2012/07/09 20:25, Srivatsa S. Bhat wrote:
> On 07/09/2012 08:01 AM, Yasuaki Ishimatsu wrote:
>> Hi Srivatsa,
>>
>> Thank you for your reviewing.
>>
>> 2012/07/06 18:51, Srivatsa S. Bhat wrote:
>>> On 07/06/2012 08:46 AM, Yasuaki Ishimatsu wrote:
>>>> Even if cpu_down() fails, acpi_processor_remove() continues to remove the 
>>>> cpu.
>>>
>>> Ouch!
>>>
>>>> But in this case, it should return error number since some process may run 
>>>> on
>>>> the cpu. If the cpu has a running process and the cpu is turned the power 
>>>> off,
>>>> the system cannot work well.
>>>>
>>>> Signed-off-by: Yasuaki Ishimatsu <isimatu.yasu...@jp.fujitsu.com>
>>>>
>>>> ---
>>>>    drivers/acpi/processor_driver.c |   18 ++++++++++++------
>>>>    1 file changed, 12 insertions(+), 6 deletions(-)
>>>>
>>>> Index: linux-3.5-rc4/drivers/acpi/processor_driver.c
>>>> ===================================================================
>>>> --- linux-3.5-rc4.orig/drivers/acpi/processor_driver.c     2012-06-25 
>>>> 04:53:04.000000000 +0900
>>>> +++ linux-3.5-rc4/drivers/acpi/processor_driver.c  2012-07-05 
>>>> 21:02:58.711285382 +0900
>>>> @@ -610,7 +610,7 @@ err_free_pr:
>>>>    static int acpi_processor_remove(struct acpi_device *device, int type)
>>>>    {
>>>>            struct acpi_processor *pr = NULL;
>>>> -
>>>> +  int ret;
>>>>
>>>>            if (!device || !acpi_driver_data(device))

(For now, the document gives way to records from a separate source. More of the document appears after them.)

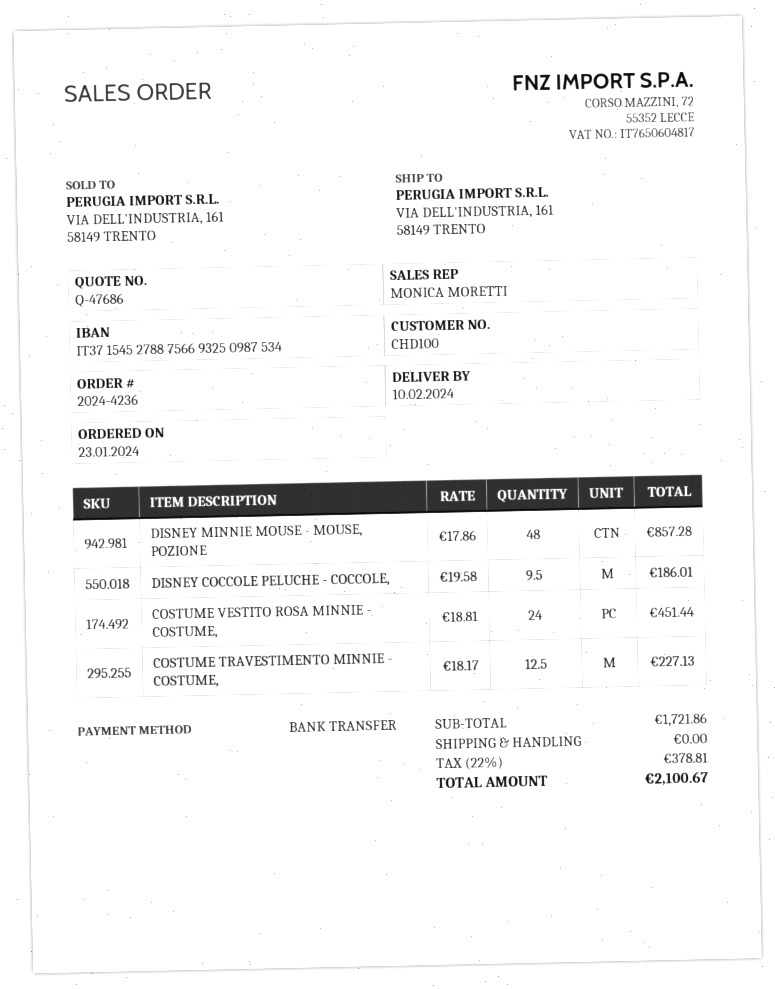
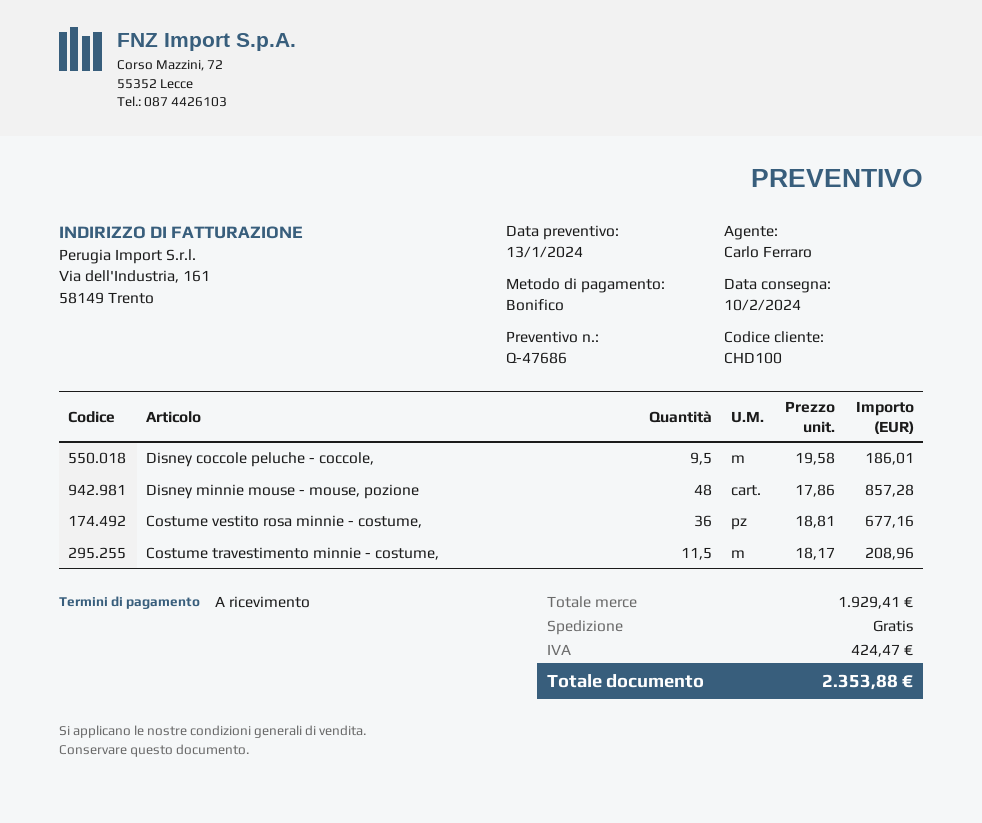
sales rep: MONICA MORETTI -> Carlo Ferraro
COSTUME VESTITO ROSA MINNIE - COSTUME,: 24 x 18.81 = 451.44 -> 36 x 18.81 = 677.16
COSTUME TRAVESTIMENTO MINNIE - COSTUME,: 12.5 x 18.17 = 227.13 -> 11.5 x 18.17 = 208.96
subtotal: 1721.86 -> 1929.41
tax: 378.81 -> 424.47
total: 2100.67 -> 2353.88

>>>>                    return -EINVAL;
>>>> @@ -621,8 +621,9 @@ static int acpi_processor_remove(struct
>>>>                    goto free;
>>>>
>>>>            if (type == ACPI_BUS_REMOVAL_EJECT) {
>>>> -          if (acpi_processor_handle_eject(pr))
>>>> -                  return -EINVAL;
>>>> +          ret = acpi_processor_handle_eject(pr);
>>>> +          if (ret)
>>>> +                  return ret;
>>>>            }
>>>>
>>>>            acpi_processor_power_exit(pr, device);
>>>> @@ -841,12 +842,17 @@ static acpi_status acpi_processor_hotadd
>>>>
>>>>    static int acpi_processor_handle_eject(struct acpi_processor *pr)
>>>>    {
>>>> -  if (cpu_online(pr->id))
>>>> -          cpu_down(pr->id);
>>>> +  int ret;
>>>> +
>>>> +  if (cpu_online(pr->id)) {
>>>> +          ret = cpu_down(pr->id);
>>>> +          if (ret)
>>>> +                  return ret;
>>>> +  }
>>>>
>>>
>>> Strictly speaking, this is not thorough enough. What prevents someone
>>> from onlining that same cpu again, at this point?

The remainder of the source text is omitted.